** Exercise data **
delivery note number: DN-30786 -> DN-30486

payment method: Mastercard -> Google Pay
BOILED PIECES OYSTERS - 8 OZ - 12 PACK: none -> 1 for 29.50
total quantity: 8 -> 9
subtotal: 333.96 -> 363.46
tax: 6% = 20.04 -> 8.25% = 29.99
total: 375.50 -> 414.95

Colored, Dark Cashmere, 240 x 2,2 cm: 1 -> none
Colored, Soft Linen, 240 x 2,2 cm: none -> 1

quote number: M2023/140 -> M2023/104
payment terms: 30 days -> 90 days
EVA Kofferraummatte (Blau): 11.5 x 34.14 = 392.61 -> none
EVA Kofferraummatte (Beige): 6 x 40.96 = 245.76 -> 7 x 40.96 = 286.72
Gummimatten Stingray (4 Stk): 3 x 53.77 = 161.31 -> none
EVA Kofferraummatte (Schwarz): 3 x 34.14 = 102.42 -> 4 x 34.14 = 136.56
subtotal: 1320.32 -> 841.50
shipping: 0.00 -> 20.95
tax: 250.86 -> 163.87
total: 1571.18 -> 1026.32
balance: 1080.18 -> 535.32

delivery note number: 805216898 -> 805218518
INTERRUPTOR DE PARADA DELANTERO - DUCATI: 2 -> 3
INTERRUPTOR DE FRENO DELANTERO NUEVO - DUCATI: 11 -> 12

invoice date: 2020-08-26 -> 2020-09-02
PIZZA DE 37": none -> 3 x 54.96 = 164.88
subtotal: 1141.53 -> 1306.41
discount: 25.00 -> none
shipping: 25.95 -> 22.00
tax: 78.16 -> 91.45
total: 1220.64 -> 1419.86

** Exercise instructions **
Copy out exactly the line holding "tax: 250.86 -> 163.87" and each line after it through the end of the entries, and leave out everything else.

** Exercise response **
tax: 250.86 -> 163.87
total: 1571.18 -> 1026.32
balance: 1080.18 -> 535.32

delivery note number: 805216898 -> 805218518
INTERRUPTOR DE PARADA DELANTERO - DUCATI: 2 -> 3
INTERRUPTOR DE FRENO DELANTERO NUEVO - DUCATI: 11 -> 12

invoice date: 2020-08-26 -> 2020-09-02
PIZZA DE 37": none -> 3 x 54.96 = 164.88
subtotal: 1141.53 -> 1306.41
discount: 25.00 -> none
shipping: 25.95 -> 22.00
tax: 78.16 -> 91.45
total: 1220.64 -> 1419.86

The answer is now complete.